Claro. Até porque não ficamos no litoral do Ceará, em um hotel cinco estrelas – mas em casas de famílias no sertão. Ficamos, de fato, envolvidos com o dia a dia daquela comunidade. E em toda cidade pela qual a gente passava, oferecíamos oficinas de iniciação artística. Seja de música, de teatro, de dança. Para você ter uma ideia, em Arneiroz, a banda da cidade estava desativada. Os instrumentos estavam guardados. Conseguimos que os jovens, que já tocavam, reativassem a banda. Não é que a gente ensinou tudo, já tinha um movimento artístico ali.

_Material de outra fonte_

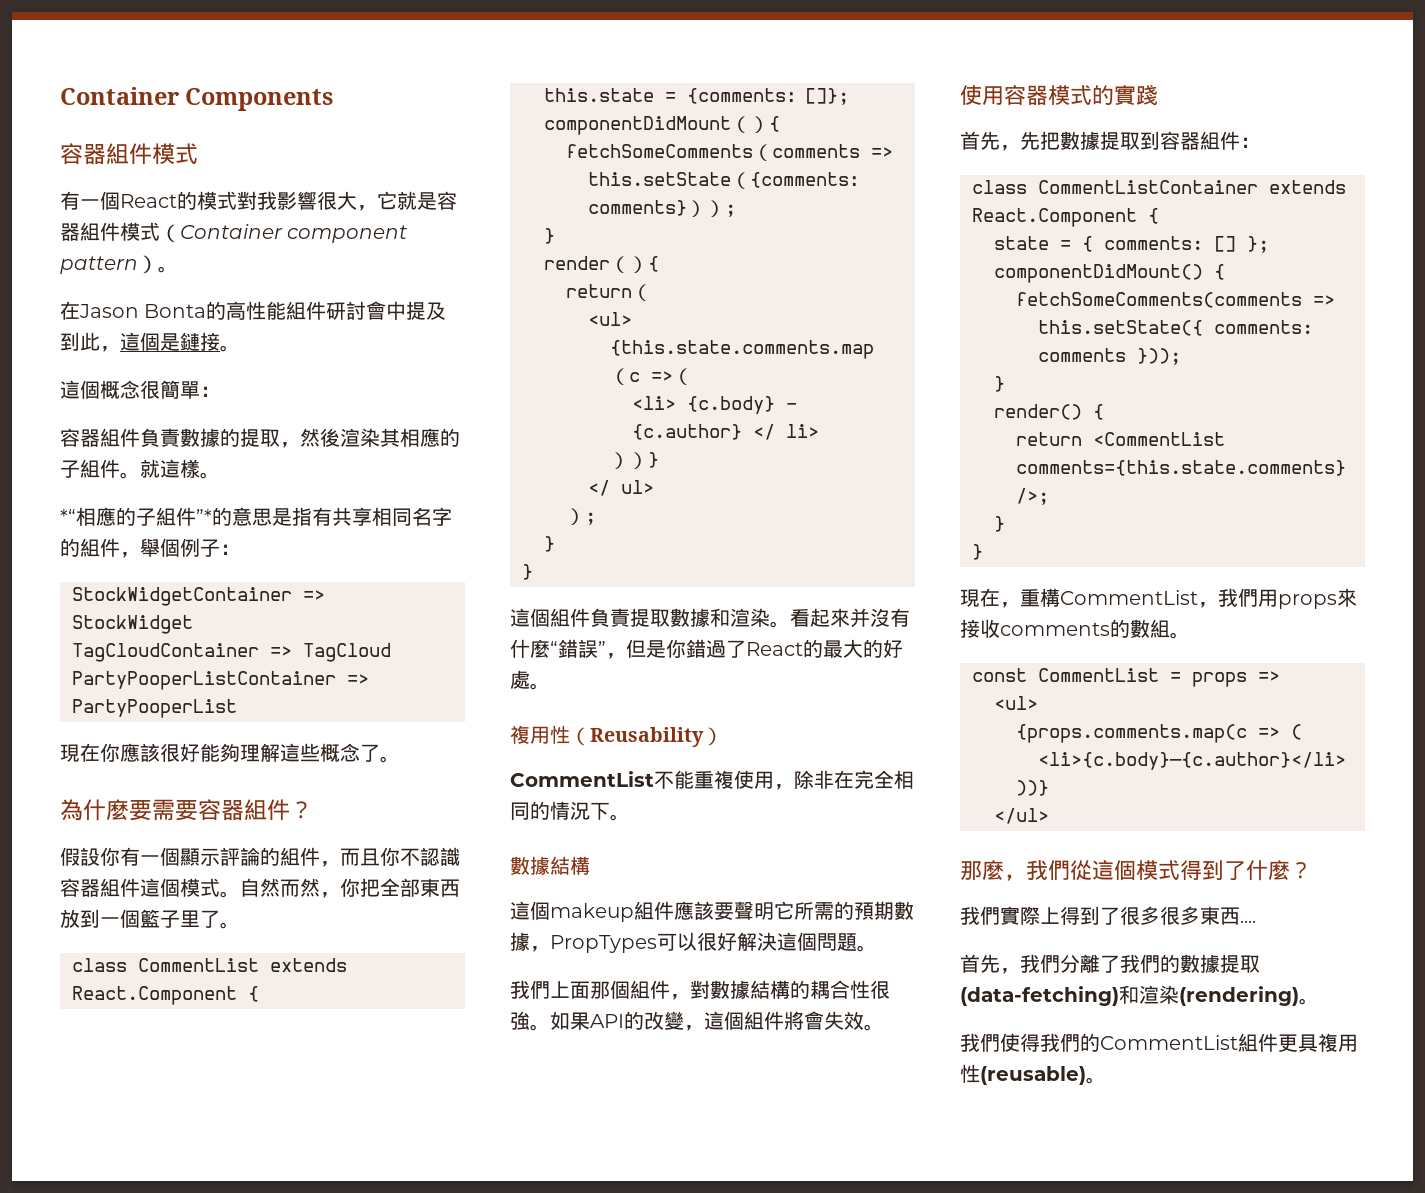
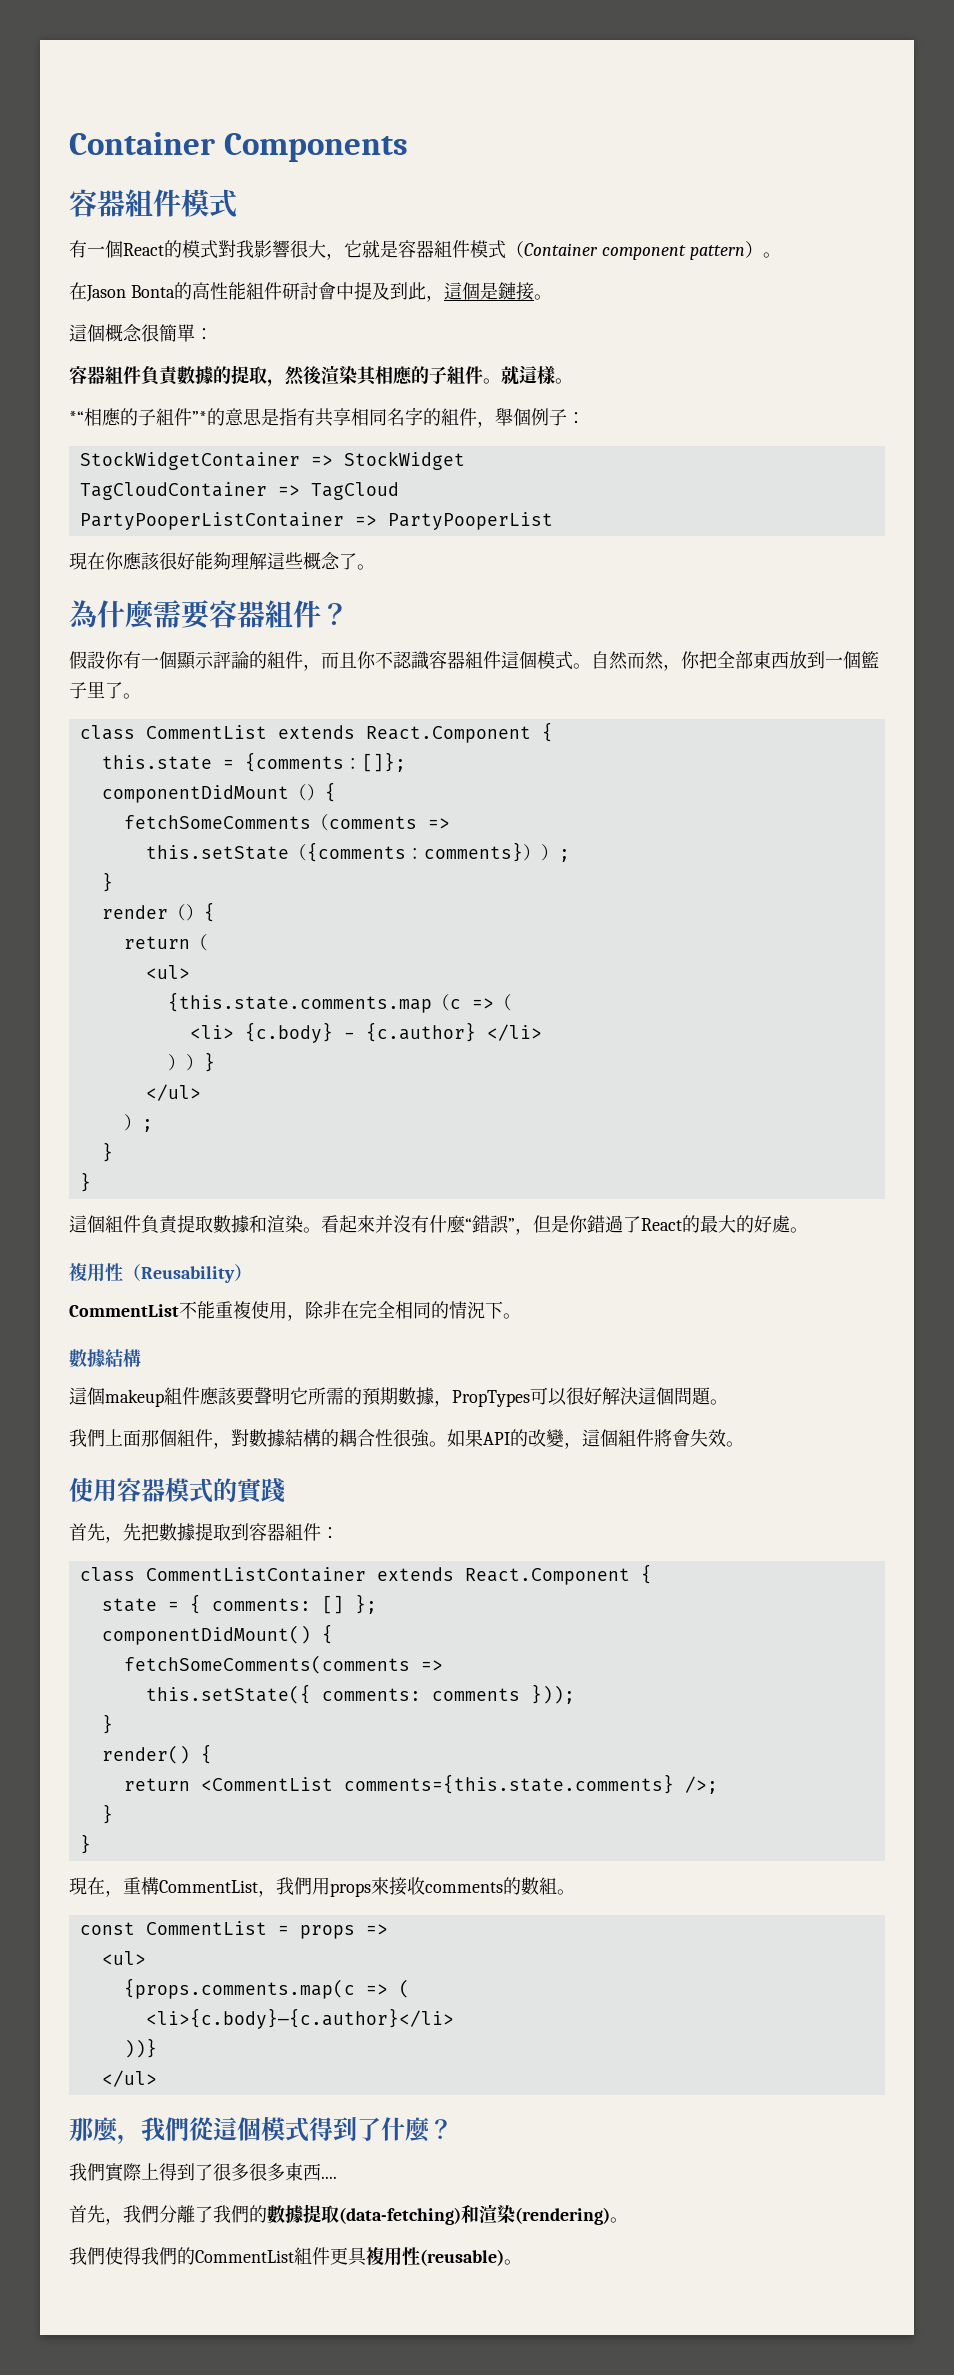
[129,800,152,821] 要 -> (154, 614) none
[753,424,819,440] </ li> -> [486,1024,542,1041] </li>
[588,480,654,496] </ ul> -> [145,1084,201,1101] </ul>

O bacana era que a gente podia trocar ideias. E, com o advento das manifestações em junho, período em que estávamos lá, também estávamos nos manifestando. Éramos porta-vozes do que estava acontecendo no Rio, em São Paulo, Belo Horizonte. Trocávamos ideias a respeito disso e também tentávamos compreender quais os problemas daquela região. Quando falo do meu desejo de conhecer o Brasil, é disso que estou falando: de estar nos lugares sem filtro, conhecer no corpo a corpo, na troca. A gente queria estar ali, conhecer, de fato, as demandas daquela terra. E não como um grupo que quer catequizar e mostrar o que sabe.
Nesse processo, você, que é uma pessoa bastante politizada, viu o caminho de mudanças para o País?
Eu estava muito calcada na imagem, que ainda é forte, do sertão como uma terra precária e sem perspectivas. Fui lá e acho, sinceramente, que, com o advento do Bolsa Família, a dignidade está ali. Eu vi. Ninguém me disse. Não vi miséria e andei por lá. Passamos por cidades muito pequenas e, durante os deslocamentos de uma cidade para outra, não vi miséria. Podem questionar e discutir muitos aspectos da política atual – e eu sou também crítica. Mas houve uma mudança nesses últimos dez anos. Ouvi depoimentos de pessoas que viveram o antes e o depois. E há uma grande diferença. As pessoas têm autoestima e estão tendo uma qualidade de vida que não tinham antes. Eu vi.
Como produtora do espetáculo, você acha que as leis de incentivo, como a Rouanet, são suficientes?
Para a gente foi fundamental o apoio da Caixa Econômica Federal – até porque os ingressos são vendidos a preços populares. Desde o primeiro momento, a Caixa acreditou no projeto. E justamente pela característica da descentralização do conhecimento, da troca de experiências e da itinerância. O instrumento para que isso acontecesse foi a Lei Rouanet, que tem um papel muito importante ainda. Acredito ser preciso abrir outros mecanismos de fomento cultural. Não pode ser tudo calcado na Lei Rouanet. As deformações surgem porque ela é a única guardiã. Existem pessoas que não fazem um projeto artístico, apenas projetos para ganhar o incentivo da lei. Esse tipo de distorção é muito pernicioso para a cultura brasileira.